● **Exercise brief**
Copy out every record that follows, word for word.

[Records for processing — start]

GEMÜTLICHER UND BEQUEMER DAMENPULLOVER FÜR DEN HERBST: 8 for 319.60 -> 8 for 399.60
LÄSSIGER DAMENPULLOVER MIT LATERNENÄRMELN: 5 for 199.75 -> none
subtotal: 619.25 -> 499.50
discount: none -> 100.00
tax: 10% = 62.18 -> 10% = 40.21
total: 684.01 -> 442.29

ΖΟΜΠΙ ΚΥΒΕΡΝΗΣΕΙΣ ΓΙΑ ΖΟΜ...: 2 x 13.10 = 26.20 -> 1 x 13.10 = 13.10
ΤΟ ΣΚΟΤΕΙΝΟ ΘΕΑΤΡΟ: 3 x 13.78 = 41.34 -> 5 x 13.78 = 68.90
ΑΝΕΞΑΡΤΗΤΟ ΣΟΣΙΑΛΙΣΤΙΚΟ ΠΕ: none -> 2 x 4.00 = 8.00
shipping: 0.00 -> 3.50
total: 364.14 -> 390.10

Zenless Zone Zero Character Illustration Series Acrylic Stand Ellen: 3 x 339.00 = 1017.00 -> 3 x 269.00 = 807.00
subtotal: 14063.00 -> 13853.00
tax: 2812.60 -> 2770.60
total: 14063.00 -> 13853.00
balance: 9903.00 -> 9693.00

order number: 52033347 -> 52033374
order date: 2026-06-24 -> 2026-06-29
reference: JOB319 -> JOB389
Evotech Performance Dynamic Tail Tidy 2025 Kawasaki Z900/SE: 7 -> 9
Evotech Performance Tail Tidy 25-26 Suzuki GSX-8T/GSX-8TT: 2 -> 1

[Records for processing — finish]

● **Answer box**
GEMÜTLICHER UND BEQUEMER DAMENPULLOVER FÜR DEN HERBST: 8 for 319.60 -> 8 for 399.60
LÄSSIGER DAMENPULLOVER MIT LATERNENÄRMELN: 5 for 199.75 -> none
subtotal: 619.25 -> 499.50
discount: none -> 100.00
tax: 10% = 62.18 -> 10% = 40.21
total: 684.01 -> 442.29

ΖΟΜΠΙ ΚΥΒΕΡΝΗΣΕΙΣ ΓΙΑ ΖΟΜ...: 2 x 13.10 = 26.20 -> 1 x 13.10 = 13.10
ΤΟ ΣΚΟΤΕΙΝΟ ΘΕΑΤΡΟ: 3 x 13.78 = 41.34 -> 5 x 13.78 = 68.90
ΑΝΕΞΑΡΤΗΤΟ ΣΟΣΙΑΛΙΣΤΙΚΟ ΠΕ: none -> 2 x 4.00 = 8.00
shipping: 0.00 -> 3.50
total: 364.14 -> 390.10

Zenless Zone Zero Character Illustration Series Acrylic Stand Ellen: 3 x 339.00 = 1017.00 -> 3 x 269.00 = 807.00
subtotal: 14063.00 -> 13853.00
tax: 2812.60 -> 2770.60
total: 14063.00 -> 13853.00
balance: 9903.00 -> 9693.00

order number: 52033347 -> 52033374
order date: 2026-06-24 -> 2026-06-29
reference: JOB319 -> JOB389
Evotech Performance Dynamic Tail Tidy 2025 Kawasaki Z900/SE: 7 -> 9
Evotech Performance Tail Tidy 25-26 Suzuki GSX-8T/GSX-8TT: 2 -> 1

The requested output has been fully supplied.